Whilst Joseph Ray spent his final years in Laxfield, his eldest son Samuel Ray settled in Worlingworth and he and his wife Mary represent one of the oldest surviving grave plots in the churchyard. We know from the tomb inscription that Samuel was a grocer; he passed away in 1738 but his legacy, according to a Town Committee book, was to give property to the parish. This was the cottage that used to be a guildhall, opposite to the church, and Samuel Ray expressed the wish that this property be used as a house for the poor of the parish - the Parish Poorhouse.

It was opened in February 1739 - a condition of the agreement was for Samuel's grandson William to approve (or otherwise) the admissions. This wasn't a problem for William Ray because a governor had been appointed to deal with the administration of the Poorhouse. Besides, William had more important business to attend to, namely his many investments.

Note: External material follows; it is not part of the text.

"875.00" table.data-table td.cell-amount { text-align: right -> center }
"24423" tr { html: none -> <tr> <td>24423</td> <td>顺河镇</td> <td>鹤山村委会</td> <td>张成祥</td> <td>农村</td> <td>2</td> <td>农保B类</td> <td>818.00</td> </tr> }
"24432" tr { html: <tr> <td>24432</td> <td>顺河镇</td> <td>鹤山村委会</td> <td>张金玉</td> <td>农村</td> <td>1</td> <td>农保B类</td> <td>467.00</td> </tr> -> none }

Samuel Ray had also invested in the Red House, Worlingworth in about 1720, after the previous owner, Simon Rowse, had to dispose of the property. The Red House had its origins in the 14th century and had been in the possession of the Rous (Rowse) family for hundreds of years.

The house was acquired by William Ray and he set about building a malting-house on land to the west of the house. The malting-house structure still stands today (206 on the 1837 Tithe map shown below) though it has now been re-developed as housing. The Ray family established their grocery, drapery and spirits business in a cottage that was given to the parish by William Godbold, another landowning gent. The shop, which was for a middle class clientele, eventually became accommodation for the schoolmaster from 1875.

William Ray also acquired various other properties on Shop Street - we know this because we have a copy of William's will. This is extremely informative and suggests that William Ray was a good businessman and extremely wealthy when he passed away. The Ray family business empire probably reached its zenith towards the middle of the 18th century.

William Ray (d. 1764) owned land in Redenhall, Withersdale, Weybread and near to Harleston. He also owned land in Tannington, property in Worlingworth and, as already mentioned, the Red House and the associated Maltings. He would leave most of his properties and business interests to his eldest son William (d. 1790).

At some stage in William Ray's business life, an investment was made in a plantation in Jamaica. This was most likely to have been a sugar plantation and might have been linked to the brewing and spirits business developing on the Red House estate. It seems quite remarkable that this remote and sparsely populated parish should house a gentleman who owned part of the West Indies!

As mentioned previously, the Ray family's fortunes were at their height in the middle of the 18th century. By 1815, when Samuel Ray (a grandson of William) was declared bankrupt, the family had truly fallen on hard times, a fate that befell many other respectable businessmen. An indication of the spirits business in the shop is evidenced in the inventory of goods at the time of the bankruptcy - amongst the goods were 40 gallons of peppermint, 60 gallons of Jamaica rum and 340 gallons of gin!

Samuel Ray's bankruptcy came about because he owed ?100 to Jeremiah Smith of Bruisyard Hall. This might not have been a difficult debt to settle if not for a condition of his father's will that he had to meet when his mother died. He had to pay his sister ?500 which probably strained the finances. There are probably other reasons why he had to declare bankruptcy. Business might have collapsed - John Cordy's shop further up the street was popular with most of the population (the cottagers). Taxes on malt and spirits were becoming punitive.

A final humiliation for Samuel came with the closure of his shop and the employment of his son and daughter-in-law Samuel and Phyllis in John Cordy's shop after Cordy retired to Woodbridge. Samuel Ray retired to his farm in Tannington and lived into his 91st year but the influence of this family in Worlingworth was at an end by the 1840s when Phyllis Ray retired to Lowestoft.